Primality Testing

Prime numbers are of immense importance in cryptography, computational number theory, information science and computer science. There are several algorithms to test if a number is prime. Some of them are fast, but no fast algorithm to factorize a number is known.

A primality test is deterministic if it outputs True when the number is a prime and False when the input is composite with probability 1. Otherwise, the primality test is probabilistic. A probabilistic primality test is often called a pseudoprimality test.

In the following, $n$ is assumed to be a positive integer greater than $1$ .

Trial Division

This is one of the simplest deterministic primality tests, by naively checking the condition of a number being prime. It uses the fact that a prime number is not divisible by any other positive integer other than itself and $1$ , so we can turn it into its contrapositive: if a number is divisible by some other positive integer besides itself and $1$ , it is composite.

def isPrime(n):
    if n < 2: return False
    for i in xrange(2, n):   # from 2 to n-1
        if n % i == 0:       # n is divisible by i
            return False
    return True

However, it is not necessary to check all numbers from $2$ to $n-1$ .

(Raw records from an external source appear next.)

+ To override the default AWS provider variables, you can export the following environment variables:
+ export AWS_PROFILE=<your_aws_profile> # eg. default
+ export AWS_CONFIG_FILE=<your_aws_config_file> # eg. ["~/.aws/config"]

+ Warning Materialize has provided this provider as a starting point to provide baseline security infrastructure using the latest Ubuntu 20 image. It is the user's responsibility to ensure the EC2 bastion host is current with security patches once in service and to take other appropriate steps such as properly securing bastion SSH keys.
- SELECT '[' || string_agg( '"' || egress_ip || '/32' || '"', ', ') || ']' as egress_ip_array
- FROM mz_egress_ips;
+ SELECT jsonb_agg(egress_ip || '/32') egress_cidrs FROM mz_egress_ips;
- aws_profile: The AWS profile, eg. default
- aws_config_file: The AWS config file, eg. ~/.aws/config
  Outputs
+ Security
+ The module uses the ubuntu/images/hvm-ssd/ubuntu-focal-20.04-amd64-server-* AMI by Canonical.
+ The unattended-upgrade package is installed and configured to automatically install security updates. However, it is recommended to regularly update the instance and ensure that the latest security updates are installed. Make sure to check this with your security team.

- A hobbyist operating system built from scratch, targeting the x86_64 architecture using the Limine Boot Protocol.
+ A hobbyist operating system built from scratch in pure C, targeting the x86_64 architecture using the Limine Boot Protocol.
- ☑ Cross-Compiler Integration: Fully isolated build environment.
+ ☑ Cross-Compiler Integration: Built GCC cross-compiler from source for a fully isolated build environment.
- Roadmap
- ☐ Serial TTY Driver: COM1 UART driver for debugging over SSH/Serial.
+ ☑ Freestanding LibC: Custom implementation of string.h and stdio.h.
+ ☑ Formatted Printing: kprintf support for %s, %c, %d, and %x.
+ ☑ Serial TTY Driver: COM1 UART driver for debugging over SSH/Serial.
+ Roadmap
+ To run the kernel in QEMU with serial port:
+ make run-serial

Suppose that $n$ is composite, so $n=pq$ for $2 \le p,q \le n-1$ . We claim that at least one of $p,q$ is not greater than $\sqrt{n}$ . Indeed, if both are greater than $\sqrt{n}$ , then $pq > \sqrt{n} \cdot \sqrt{n} = n$ , a contradiction. Thus whenever $n$ is composite, one of its factors is not greater than $\sqrt{n}$ , so we can modify the range endpoint above:

from math import sqrt
def isPrime(n):
    if n < 2: return False
    for i in range(2, int(sqrt(n)) + 1):   # from 2 to sqrt(n)
        if n % i == 0:                     # n is divisible by i
            return False
    return True

We loop through $i$ for $\sqrt{n}$ times, so the time complexity is $O(\sqrt{n})$ , multiplied the time complexity of division (about as fast as multiplication at around $O(\lg n \lg \lg n)$ , using Newton-Raphson division algorithm). This gives poor performance for large values of $n$ .

Wilson's Theorem

Wilson's theorem is an interesting number theoretic result that can be turned into a primality test.

A positive integer $n>1$ is prime if and only if $(n-1)! \equiv -1 \pmod{n}$ . $_\square$

Thus we can simply compute $(n-1)! \mod n$ to check whether $n$ is prime.

def isPrime(n):
    fac = 1
    for i in range(1, n):   # from 1 to n-1
        fac = (fac * i) % n
    return (fac == n-1)     # true if (n-1)! mod n = n-1, that is (n-1)! = -1 mod n

However, this is absurdly slow; this takes $O(n)$ multiplications, even slower than trial division above. (This is comparable to the unmodified trial division, checking up to $n-1$ instead of $\sqrt{n}$ .)

Fermat Primality Test

This primality test uses the idea of Fermat's little theorem.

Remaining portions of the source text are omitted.